Josh Bavari's Thoughts

Thoughts on technology and philosophy

Npm Production Checklist

about a 6 minute read

I recently read this post by RisingStack over the Node.js Production Checklist.

Since this was aimed at releasing node.js applications for the most part, I wanted to touch base on a ‘production checklist’ on releasing a npm module.

The npm-developers guide does a great job of explaining much you need to know about publishing your npm module.

This post will mainly serve as a work in progress document to supplement the developers guide, as well as serving as a way to help me continue to keep learning best practices all the time.
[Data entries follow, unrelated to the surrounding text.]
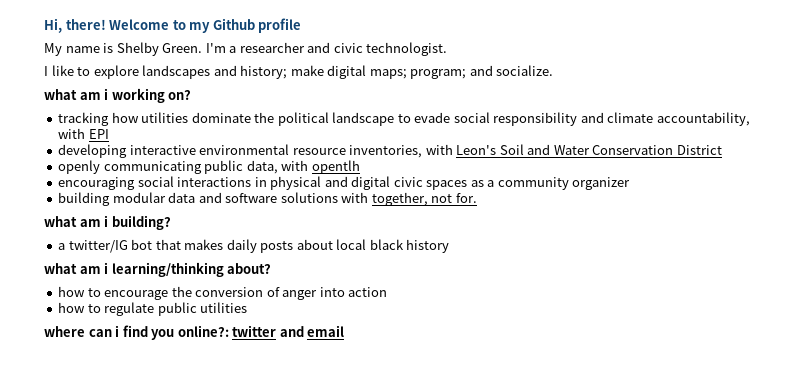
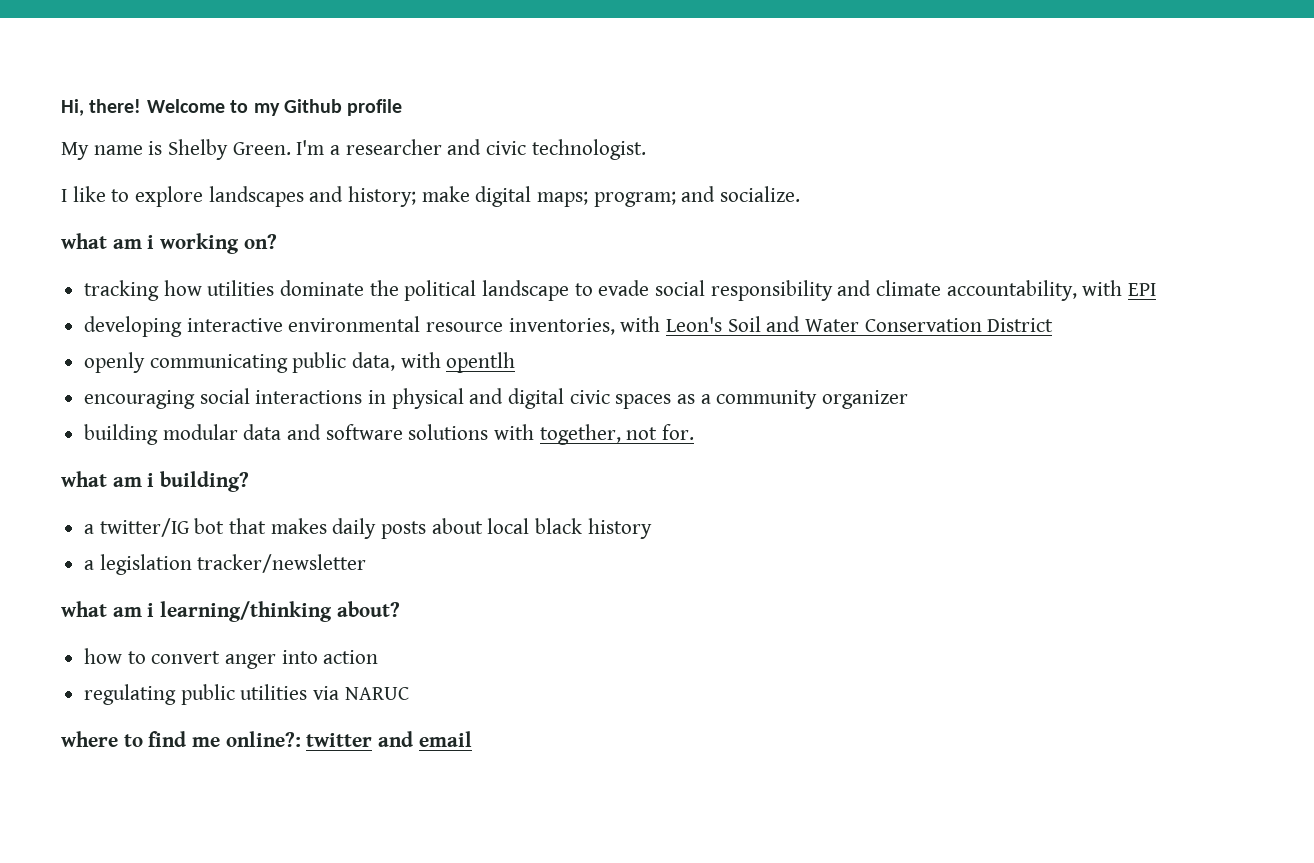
+ a legislation tracker/newsletter
- how to encourage the conversion of anger into action
+ how to convert anger into action
- how to regulate public utilities
+ regulating public utilities via NARUC
- where can i find you online?: twitter and email
+ where to find me online?: twitter and email

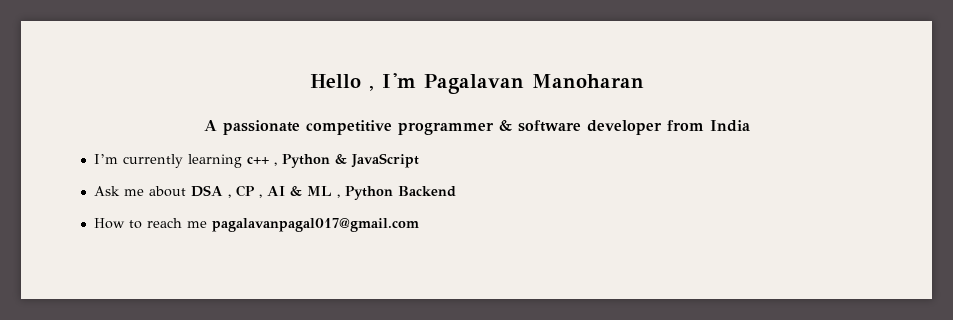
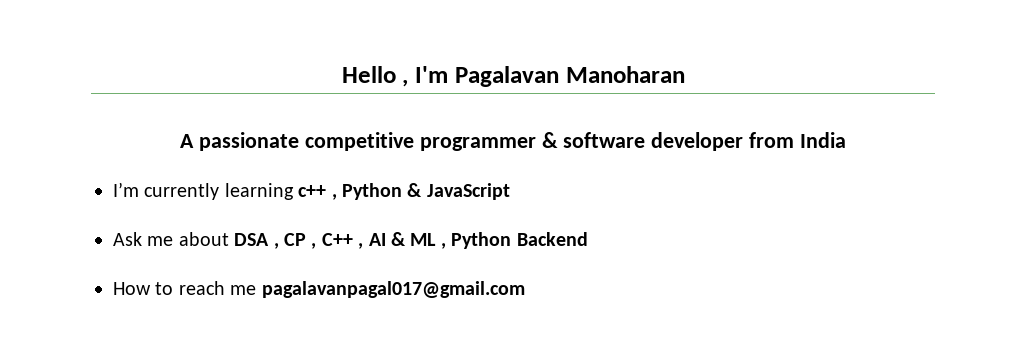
- Ask me about DSA , CP , AI & ML , Python Backend
+ Ask me about DSA , CP , C++ , AI & ML , Python Backend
Some of the methods I use in my npm release schedule are as follows:

  1. Keeping files out of your package
  2. Locking versions
  3. Continuous integration (tests, install, etc)
  4. Alpha/beta pushes (user testing)
  5. npm-check-updates

Keeping files out of your package

We want our users to only have to download what they need to use your module. This may mean removing any files that are not beneficial for the user. Much like .gitignore for files being checked into git, npm has .npmignore.

Straight from npm docs:

Use a .npmignore file to keep stuff out of your package. If there’s no .npmignore file, but there is a .gitignore file, then npm will ignore the stuff matched by the .gitignore file. If you want to include something that is excluded by your .gitignore file, you can create an empty .npmignore file to override it. Like git, npm looks for .npmignore and .gitignore files in all subdirectories of your package, not only the root directory.

We can also use a command in the npm CLI called prune.
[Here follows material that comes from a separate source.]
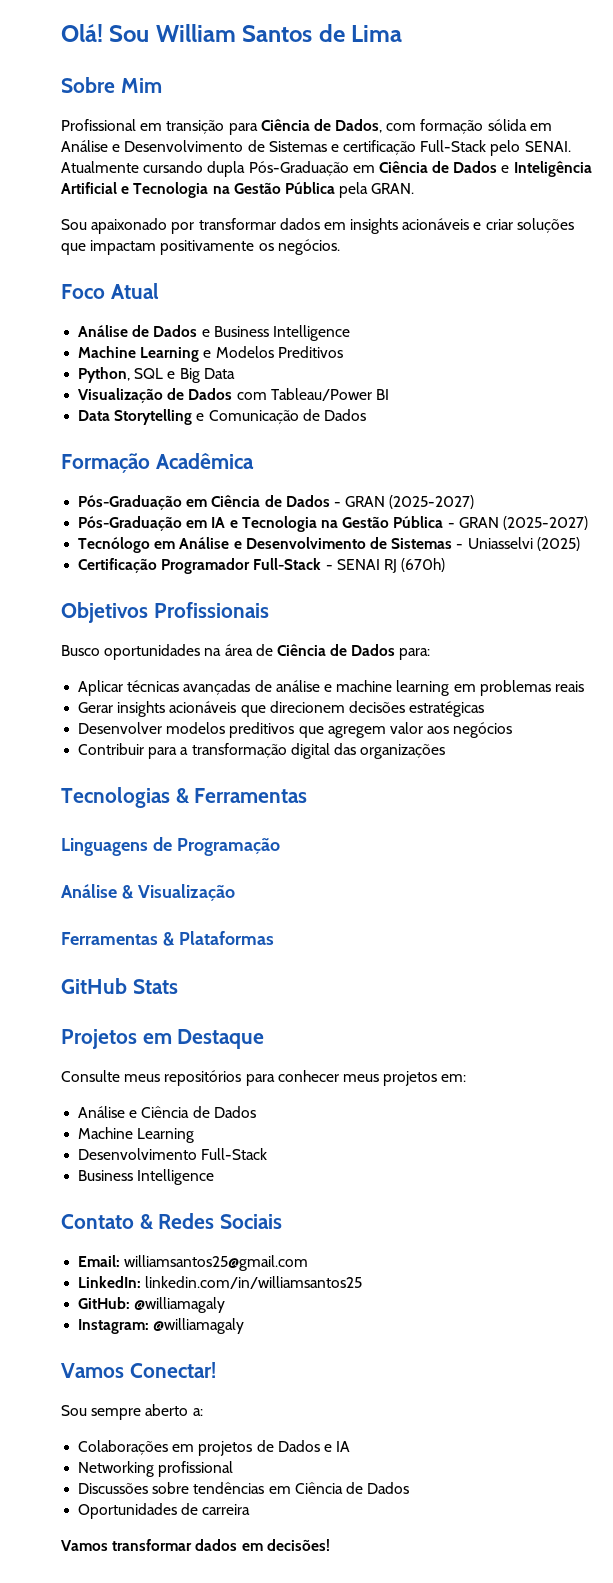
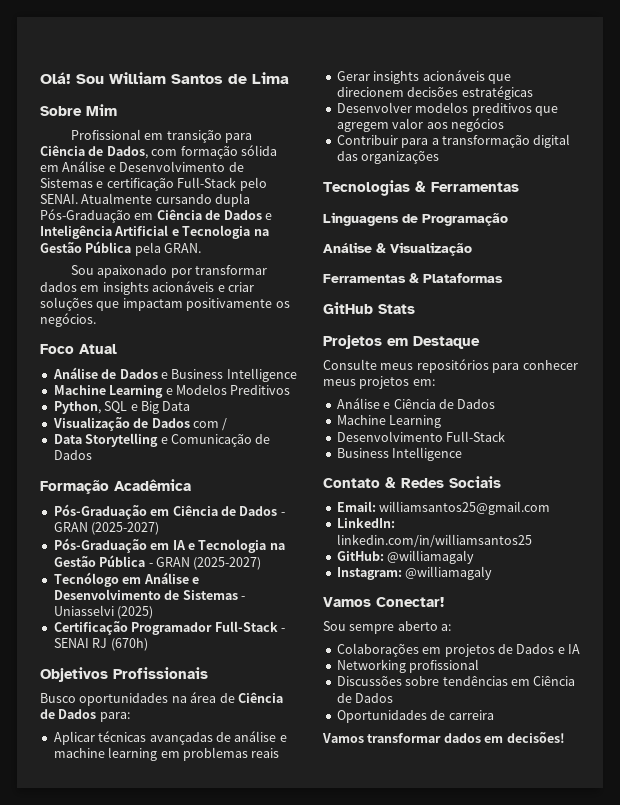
- Visualização de Dados com Tableau/Power BI
+ Visualização de Dados com /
Again, straight from the npm documentation:

This command removes “extraneous” packages. If a package name is provided, then only packages matching one of the supplied names are removed. Extraneous packages are packages that are not listed on the parent package’s dependencies list. If the —production flag is specified or the NODE_ENV environment variable is set to production, this command will remove the packages specified in your devDependencies. Setting —production=false will negate NODE_ENV being set to production.

This is a great way to ensure you dont have any extra packages you might have installed via npm install and either forgot to pass the --save flag or were just testing functionality.

You can also use this command inline with the --production flag when installing node modules to avoid having the extra cruft of the devDependencies, which are mainly used for developing the modules (think testing, etc).

Locking versions

Theres a few methods to use with npm to lock down your versions. You can use the npm shrinkwrap command or specify node modules to bundle in your module with bundleDependencies.

The strategy is, you can either pack those in with your tarball as they are in your node_modules folder, or you can lock down those exact versions by storing the exact tarball to download when the user npm installs your module.

Edit: I’ve just learned on a new method to package bundle up node modules by using the bundledDependencies attribute in your projects package.json file.


By specifying bundleDependencies in your package.json, you are telling npm on its publishing process to include those modules listed in the tarball it creates and pushes up to the npm registry. For example, if you go to any npm repo and download the tarball in the url there, unzip it and open it, you’ll see those exact node modules in them as you’ve got in your own node_modules folder.

This effectively locks down your modules versions, at the cost of a larger tarball size the user will download intially. Any modules that are not bundled, will then be downloaded and installed after the tarball is downloaded.


If you’ve ever done any Rails, you’ve probably seen the gemfile.lock. The equivalent in Node land is the npm-shrinkwrap.json file.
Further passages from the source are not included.